His little boy convulsed with one short spasm, just longer than a twitch. “No,” he said.
From
that moment, Tim knew to take care in any sudden and unexpected touch,
and that’s what must have done in Holly. She forgot. She scared him. It
would never happen again, Tim would find the right opportunity to talk
with Jip and put the fear of God in him. Send him away, indeed.
The
Rothmans would never have to send away their little boy. He would come
to this room every summer until he was a young man, and probably come
back with his own son in time, and that boy would be normal, too, and on
it would go for them, the lucky, the untroubled, the well-to-do. And
Tim would be coming here forever, checking on someone else’s second
home, closing up every winter and caretaking their dreams. He listened
for the wind, but it had abated. No breeze whistled through the cracks.

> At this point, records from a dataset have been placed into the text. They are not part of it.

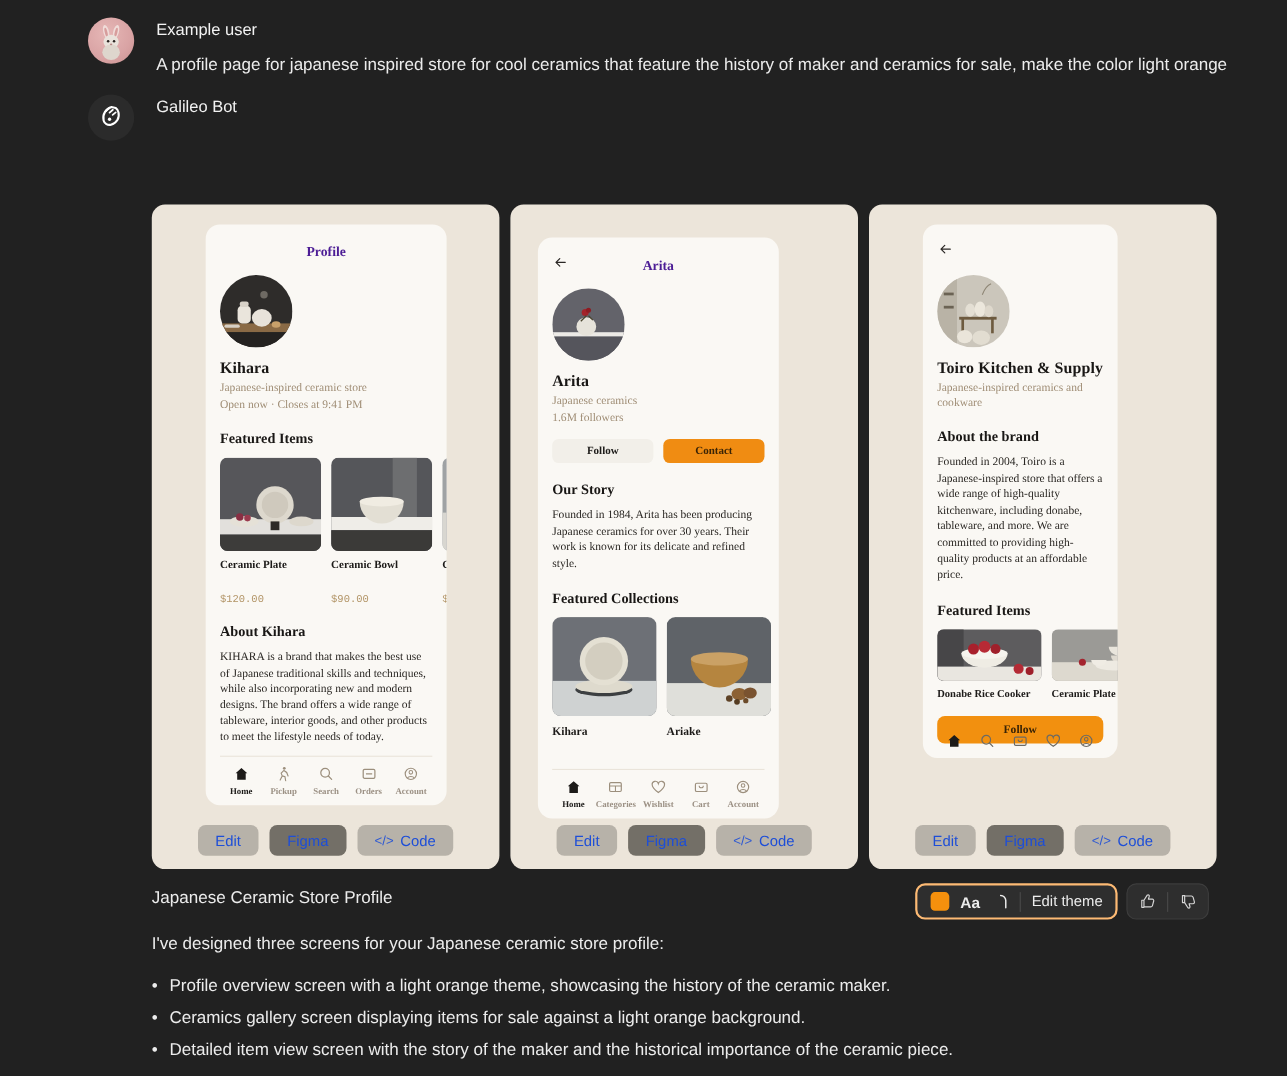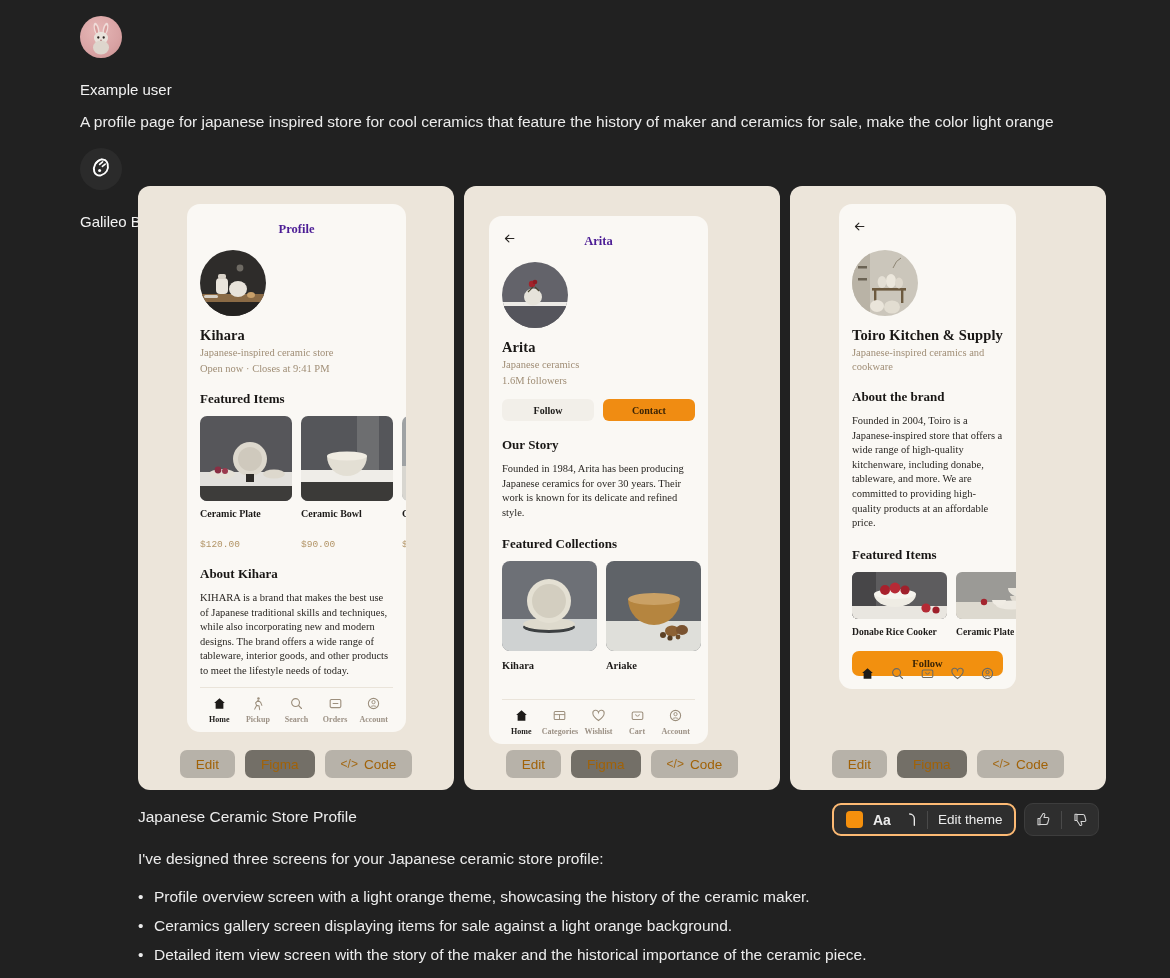--- a/index.html
+++ b/index.html
@@ -12,7 +12,7 @@
   .page { position: relative; width: 1170px; height: 978px; }
 
   
-  .msg { display: flex; gap: 20px; padding-left: 80px; flex-direction: column; }
+  .msg { display: flex; gap: 20px; padding-left: 80px; }
   .msg-user { padding-top: 16px; }
   .msg-bot  { padding-top: 14px; }
 

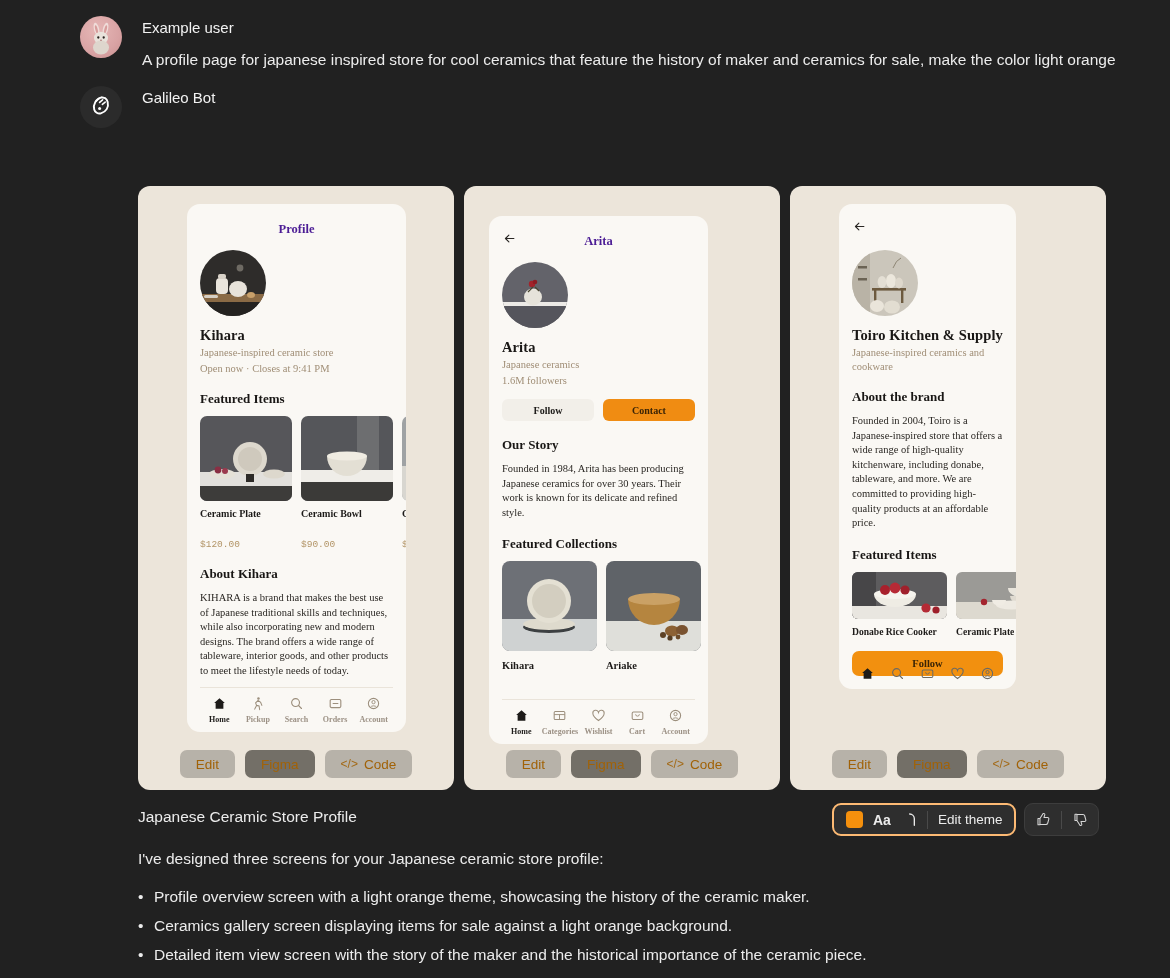--- a/index.html
+++ b/index.html
@@ -151,7 +151,7 @@
   .abtn {
     height: 28px; padding: 0 16px; border-radius: 7px;
     display: flex; align-items: center; gap: 6px;
-    font-size: 13.5px; color: #a16207; cursor: pointer; border: none;
+    font-size: 13.5px; color: #1d4ed8; cursor: pointer; border: none;
     background: rgba(120,116,108,.45);
     font-family: "Liberation Sans", sans-serif;
     margin-top: 38px;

An oppressive silence gave him the uneasy sensation of being all alone
in a strange place, and then the house heaved a sigh as though it had
tired of him. When he realized it was just the furnace shutting off, Tim
laughed at himself. Acutely aware of his own breathing and feeling like
a trespasser, he turned to leave, only to be stopped by a small and
uncertain sound. Something scratched, like fingernails raked across a
sheet of paper, barely audible but enough to unsettle him. It clicked
again, a staccato of movement emanating from inside the room. Spooked by
its suddenness, he pricked up his ears. The third set of delicate
clicks came from the direction of the boy’s desk, and he heard and
finally saw the scuttling of a pair of hermit crabs resurrecting
themselves in their shells, fiddling their great claws and wriggling
their legs to meander across the wooden surface.
“What the—”
All
four crabs were on the march, heading off to the four corners, and he
pounced, collecting them one by one in the scoop of his hands. Each
quickly withdrew into its whirling cone. How they had survived for
months in the boy’s pockets was a mystery to Tim, but he quickly
dismissed the question and carried them downstairs and put them in the
sea grass behind the house. He watched for a long time to see if they
would move, but they remained still as stones.
The sun had long
since reached its winter day apogee and now arced toward the west as
though rimed in mist. A frosty afternoon was sneaking in, and he was
late. He left the crabs where they lay and hurried off. As he approached
the Wellers’ house, he could see their son, Nick, waiting patiently on
the front porch, cold as an icicle, and he raced to the Jeep as Tim
pulled into the driveway, as if he had been a prisoner a long, long time
and was now released from his sentence. His cheeks were red and
chapped, and the boy beamed with an eagerness nearly impossible to bear.
Nick was such a good friend to have for Jip. Such a good boy.